● DATA FOR PROCESSING
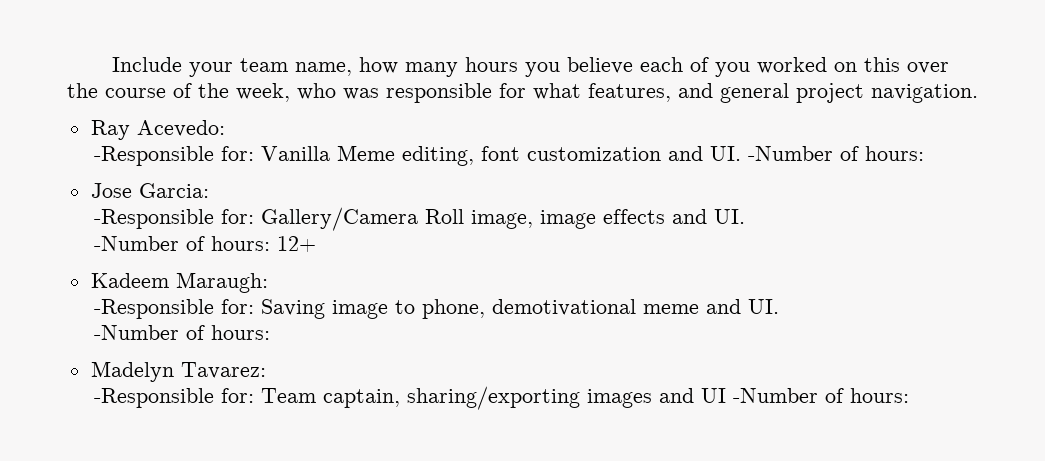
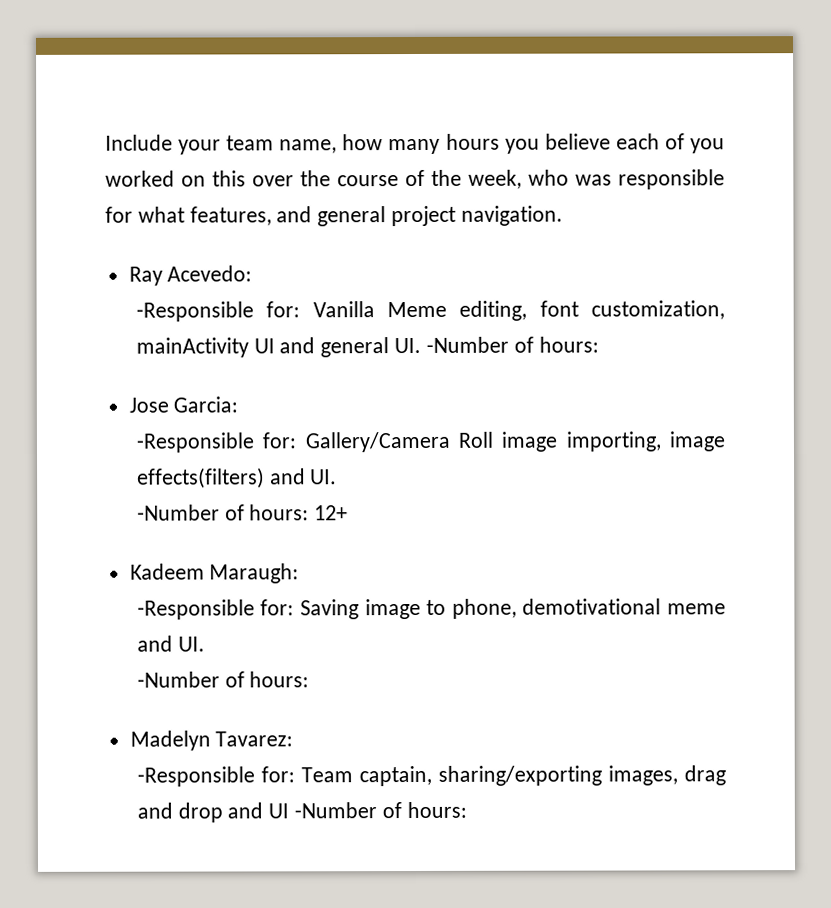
[527,146,704,161] customization and -> [590,300,725,320] [135,337,390,358] customization, mainActivity UI and general
[471,209,666,229] image, image effects -> [501,431,725,452] [136,467,265,489] image importing, image effects(filters)
[587,389,653,408] images -> [607,765,726,786] [136,802,223,823] images, drag and drop

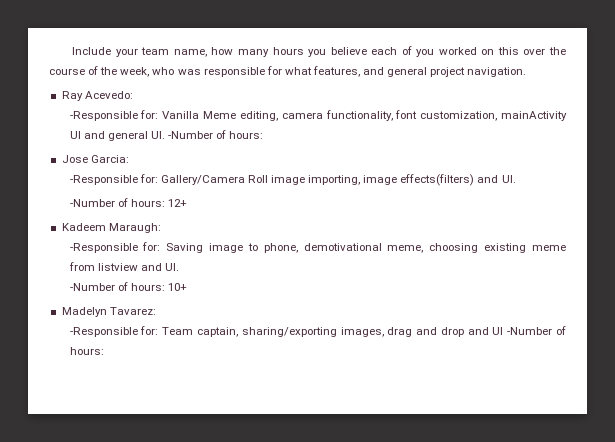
(528, 310) none -> [281,110,393,121] camera functionality,
[667,603,726,615] [136,635,205,652] [136,671,310,688] meme and UI. // -Number of hours: -> [387,243,566,253] [68,262,179,271] [69,282,187,291] meme, choosing existing meme from listview and UI. // -Number of hours: 10+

● WHAT THE TASK REQUIRES
Give the lines from the one containing "[471,209,666,229] image, image" through the final line of the material again, exactly and in full, but without pictures.

● OUTPUT FOR THIS EXERCISE
[471,209,666,229] image, image effects -> [501,431,725,452] [136,467,265,489] image importing, image effects(filters)
[587,389,653,408] images -> [607,765,726,786] [136,802,223,823] images, drag and drop

(528, 310) none -> [281,110,393,121] camera functionality,
[667,603,726,615] [136,635,205,652] [136,671,310,688] meme and UI. // -Number of hours: -> [387,243,566,253] [68,262,179,271] [69,282,187,291] meme, choosing existing meme from listview and UI. // -Number of hours: 10+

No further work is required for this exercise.